> [Task description]
From the entries below, copy exactly the lines from the one that contains "(322, 426) none -> [458,76,521,98] Temi" through the one that contains "[512,681,660,696] // Future", both included, and only those.
Data START
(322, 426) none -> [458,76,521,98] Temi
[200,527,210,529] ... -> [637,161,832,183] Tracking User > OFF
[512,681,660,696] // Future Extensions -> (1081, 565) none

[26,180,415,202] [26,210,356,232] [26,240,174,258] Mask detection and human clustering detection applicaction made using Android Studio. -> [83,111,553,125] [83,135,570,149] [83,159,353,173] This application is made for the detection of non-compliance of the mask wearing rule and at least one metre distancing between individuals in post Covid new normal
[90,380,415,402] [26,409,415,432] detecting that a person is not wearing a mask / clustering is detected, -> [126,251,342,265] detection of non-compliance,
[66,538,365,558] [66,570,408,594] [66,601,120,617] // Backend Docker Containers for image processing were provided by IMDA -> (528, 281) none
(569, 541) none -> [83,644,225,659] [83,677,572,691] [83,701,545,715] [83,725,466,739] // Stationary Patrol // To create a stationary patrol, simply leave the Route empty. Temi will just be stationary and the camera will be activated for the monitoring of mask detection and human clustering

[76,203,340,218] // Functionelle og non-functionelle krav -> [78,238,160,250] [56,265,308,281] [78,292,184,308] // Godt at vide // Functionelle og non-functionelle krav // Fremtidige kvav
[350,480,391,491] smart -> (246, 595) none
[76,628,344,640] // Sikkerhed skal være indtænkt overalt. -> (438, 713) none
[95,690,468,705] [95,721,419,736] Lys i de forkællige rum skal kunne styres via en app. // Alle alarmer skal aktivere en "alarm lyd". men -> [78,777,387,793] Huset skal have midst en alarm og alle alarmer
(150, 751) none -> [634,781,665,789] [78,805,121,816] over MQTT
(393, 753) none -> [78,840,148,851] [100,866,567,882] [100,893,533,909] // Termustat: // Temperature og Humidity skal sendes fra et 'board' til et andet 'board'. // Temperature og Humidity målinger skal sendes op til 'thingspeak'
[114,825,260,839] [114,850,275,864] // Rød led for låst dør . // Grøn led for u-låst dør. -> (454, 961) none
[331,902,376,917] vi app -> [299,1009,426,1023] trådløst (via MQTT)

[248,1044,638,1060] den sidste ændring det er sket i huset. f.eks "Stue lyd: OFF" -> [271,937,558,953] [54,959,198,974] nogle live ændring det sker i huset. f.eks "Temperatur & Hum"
Data END
Data START
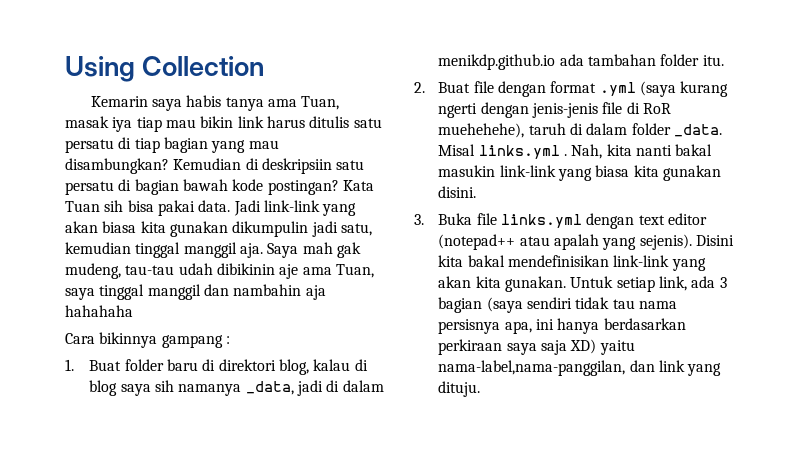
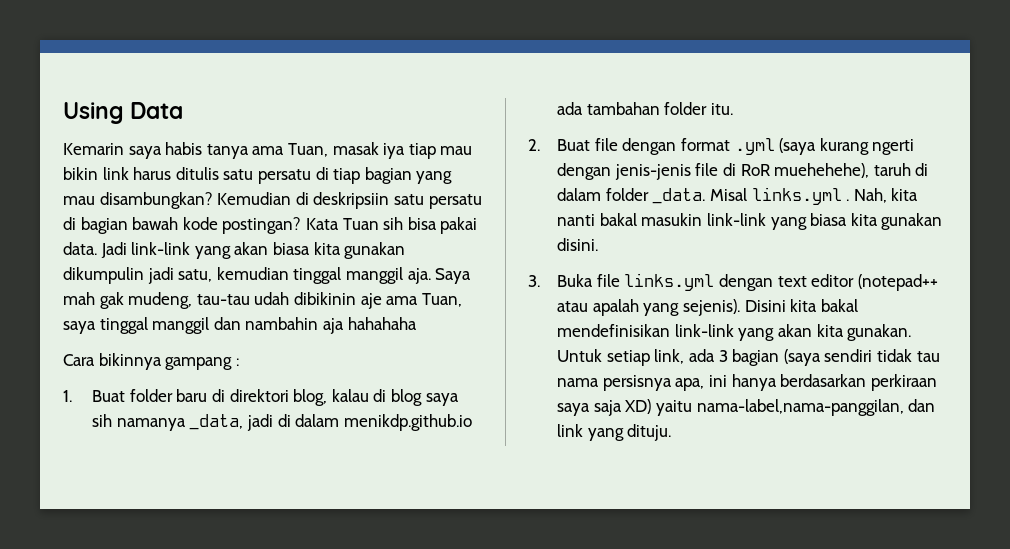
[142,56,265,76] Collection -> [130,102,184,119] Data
Data END
> [Written solution]
(322, 426) none -> [458,76,521,98] Temi
[200,527,210,529] ... -> [637,161,832,183] Tracking User > OFF
[512,681,660,696] // Future Extensions -> (1081, 565) none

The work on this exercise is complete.